What is needed ->
In the data below, find the line containing "column name: Value_draft -> Value", then set down that line and every later line up to and including the line containing "column name: Value -> Value_b", exactly.

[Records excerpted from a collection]
=== Section Start ===
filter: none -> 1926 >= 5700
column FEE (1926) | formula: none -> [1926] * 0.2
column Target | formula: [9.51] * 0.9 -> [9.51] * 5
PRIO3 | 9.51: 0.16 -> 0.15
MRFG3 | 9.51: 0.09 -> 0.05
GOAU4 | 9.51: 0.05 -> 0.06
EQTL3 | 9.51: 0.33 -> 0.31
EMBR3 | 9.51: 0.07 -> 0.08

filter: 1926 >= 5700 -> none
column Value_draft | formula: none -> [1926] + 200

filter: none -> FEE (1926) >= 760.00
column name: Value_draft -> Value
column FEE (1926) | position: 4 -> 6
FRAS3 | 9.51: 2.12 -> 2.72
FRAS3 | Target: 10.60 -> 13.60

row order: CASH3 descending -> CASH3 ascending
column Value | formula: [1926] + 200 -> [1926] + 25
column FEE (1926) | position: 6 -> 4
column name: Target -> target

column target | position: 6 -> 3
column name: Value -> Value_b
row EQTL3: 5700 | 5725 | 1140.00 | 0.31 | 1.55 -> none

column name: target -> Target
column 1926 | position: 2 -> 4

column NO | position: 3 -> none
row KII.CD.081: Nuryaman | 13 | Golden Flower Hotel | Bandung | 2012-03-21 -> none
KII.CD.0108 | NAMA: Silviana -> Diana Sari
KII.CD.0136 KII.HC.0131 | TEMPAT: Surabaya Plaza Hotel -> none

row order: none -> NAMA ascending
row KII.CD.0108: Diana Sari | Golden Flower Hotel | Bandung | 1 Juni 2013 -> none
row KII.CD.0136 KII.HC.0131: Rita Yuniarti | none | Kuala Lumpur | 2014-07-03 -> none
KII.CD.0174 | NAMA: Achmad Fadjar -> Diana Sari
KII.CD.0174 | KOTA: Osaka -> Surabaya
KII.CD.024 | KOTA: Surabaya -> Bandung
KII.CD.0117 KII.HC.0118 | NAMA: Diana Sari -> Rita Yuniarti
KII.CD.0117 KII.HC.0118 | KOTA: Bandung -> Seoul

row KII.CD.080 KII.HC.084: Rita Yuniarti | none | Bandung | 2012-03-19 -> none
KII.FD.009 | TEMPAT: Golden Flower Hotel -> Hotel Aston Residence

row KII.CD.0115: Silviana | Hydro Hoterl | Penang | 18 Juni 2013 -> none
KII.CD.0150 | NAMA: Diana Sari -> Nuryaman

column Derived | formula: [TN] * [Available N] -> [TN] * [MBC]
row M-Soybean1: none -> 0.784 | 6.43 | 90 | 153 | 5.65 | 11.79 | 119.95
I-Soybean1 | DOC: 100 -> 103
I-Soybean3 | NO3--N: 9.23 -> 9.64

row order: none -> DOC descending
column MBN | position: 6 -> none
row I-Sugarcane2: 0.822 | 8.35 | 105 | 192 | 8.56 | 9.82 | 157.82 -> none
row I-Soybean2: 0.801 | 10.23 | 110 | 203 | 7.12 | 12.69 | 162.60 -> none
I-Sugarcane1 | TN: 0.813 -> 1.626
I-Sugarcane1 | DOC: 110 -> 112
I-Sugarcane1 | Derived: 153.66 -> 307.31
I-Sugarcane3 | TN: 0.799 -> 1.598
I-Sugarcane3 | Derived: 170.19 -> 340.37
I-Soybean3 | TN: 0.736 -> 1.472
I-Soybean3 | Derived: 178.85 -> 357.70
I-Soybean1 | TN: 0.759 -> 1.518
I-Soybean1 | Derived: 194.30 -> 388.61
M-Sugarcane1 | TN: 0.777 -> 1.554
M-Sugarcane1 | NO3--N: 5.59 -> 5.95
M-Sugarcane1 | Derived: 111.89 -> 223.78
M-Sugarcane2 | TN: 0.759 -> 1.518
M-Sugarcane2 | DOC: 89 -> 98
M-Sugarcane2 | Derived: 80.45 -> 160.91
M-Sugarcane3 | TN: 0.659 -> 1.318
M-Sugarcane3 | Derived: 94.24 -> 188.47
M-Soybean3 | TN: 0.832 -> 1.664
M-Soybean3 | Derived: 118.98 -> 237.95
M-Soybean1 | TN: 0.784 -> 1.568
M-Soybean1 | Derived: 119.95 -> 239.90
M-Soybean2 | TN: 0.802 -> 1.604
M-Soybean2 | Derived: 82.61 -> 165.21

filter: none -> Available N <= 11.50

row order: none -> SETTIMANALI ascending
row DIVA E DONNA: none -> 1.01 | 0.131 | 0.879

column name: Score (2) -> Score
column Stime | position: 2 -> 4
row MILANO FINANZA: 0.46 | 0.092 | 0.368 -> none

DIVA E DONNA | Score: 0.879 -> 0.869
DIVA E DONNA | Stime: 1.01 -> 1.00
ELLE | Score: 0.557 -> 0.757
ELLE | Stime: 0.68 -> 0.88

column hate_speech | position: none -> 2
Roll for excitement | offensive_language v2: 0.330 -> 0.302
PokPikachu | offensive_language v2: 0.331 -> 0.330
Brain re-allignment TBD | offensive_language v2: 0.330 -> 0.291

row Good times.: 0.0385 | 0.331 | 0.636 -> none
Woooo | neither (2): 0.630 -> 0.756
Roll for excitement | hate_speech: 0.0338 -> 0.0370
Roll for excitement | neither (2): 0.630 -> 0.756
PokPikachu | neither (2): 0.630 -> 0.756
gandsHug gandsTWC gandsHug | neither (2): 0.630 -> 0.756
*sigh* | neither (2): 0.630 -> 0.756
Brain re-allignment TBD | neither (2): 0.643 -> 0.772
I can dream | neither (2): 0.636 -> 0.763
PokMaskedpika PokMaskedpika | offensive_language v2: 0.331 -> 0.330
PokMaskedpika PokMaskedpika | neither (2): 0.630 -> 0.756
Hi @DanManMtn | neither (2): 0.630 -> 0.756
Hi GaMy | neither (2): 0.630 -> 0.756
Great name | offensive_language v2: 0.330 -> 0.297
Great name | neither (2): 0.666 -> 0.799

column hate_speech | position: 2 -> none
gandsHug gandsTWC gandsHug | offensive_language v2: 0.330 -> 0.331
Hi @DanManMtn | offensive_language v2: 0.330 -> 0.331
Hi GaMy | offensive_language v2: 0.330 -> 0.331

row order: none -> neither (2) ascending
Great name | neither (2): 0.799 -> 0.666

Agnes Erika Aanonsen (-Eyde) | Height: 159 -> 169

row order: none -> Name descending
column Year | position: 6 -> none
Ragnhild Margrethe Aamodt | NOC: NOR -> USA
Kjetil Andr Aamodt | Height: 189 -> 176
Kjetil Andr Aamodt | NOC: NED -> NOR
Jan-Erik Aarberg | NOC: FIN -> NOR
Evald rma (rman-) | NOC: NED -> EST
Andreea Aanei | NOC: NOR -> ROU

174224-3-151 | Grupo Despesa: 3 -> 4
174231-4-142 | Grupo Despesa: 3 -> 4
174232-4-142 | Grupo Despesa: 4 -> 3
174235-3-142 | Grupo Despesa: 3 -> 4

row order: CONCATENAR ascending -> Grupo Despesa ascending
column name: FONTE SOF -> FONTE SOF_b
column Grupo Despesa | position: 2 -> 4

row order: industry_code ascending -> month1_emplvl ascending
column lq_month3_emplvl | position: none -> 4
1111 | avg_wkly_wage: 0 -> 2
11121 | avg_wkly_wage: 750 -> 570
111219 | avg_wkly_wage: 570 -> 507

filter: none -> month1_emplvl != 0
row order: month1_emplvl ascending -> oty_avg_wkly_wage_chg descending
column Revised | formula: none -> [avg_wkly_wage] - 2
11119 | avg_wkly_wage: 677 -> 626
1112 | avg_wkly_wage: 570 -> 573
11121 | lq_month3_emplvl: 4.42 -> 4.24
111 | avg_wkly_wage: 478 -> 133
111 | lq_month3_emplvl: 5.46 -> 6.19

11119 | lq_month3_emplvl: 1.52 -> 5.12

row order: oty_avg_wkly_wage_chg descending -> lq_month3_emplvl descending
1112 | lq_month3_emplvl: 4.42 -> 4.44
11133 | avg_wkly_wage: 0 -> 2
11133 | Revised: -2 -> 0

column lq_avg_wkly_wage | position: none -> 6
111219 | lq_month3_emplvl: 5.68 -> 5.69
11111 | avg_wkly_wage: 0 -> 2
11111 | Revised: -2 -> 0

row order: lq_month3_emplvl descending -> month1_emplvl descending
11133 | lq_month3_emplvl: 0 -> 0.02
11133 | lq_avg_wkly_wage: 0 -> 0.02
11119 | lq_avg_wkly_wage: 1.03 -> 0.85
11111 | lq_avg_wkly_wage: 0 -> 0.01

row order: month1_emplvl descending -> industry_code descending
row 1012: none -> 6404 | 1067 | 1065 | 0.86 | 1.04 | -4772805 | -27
=== Section End ===
Solution ->
column name: Value_draft -> Value
column FEE (1926) | position: 4 -> 6
FRAS3 | 9.51: 2.12 -> 2.72
FRAS3 | Target: 10.60 -> 13.60

row order: CASH3 descending -> CASH3 ascending
column Value | formula: [1926] + 200 -> [1926] + 25
column FEE (1926) | position: 6 -> 4
column name: Target -> target

column target | position: 6 -> 3
column name: Value -> Value_b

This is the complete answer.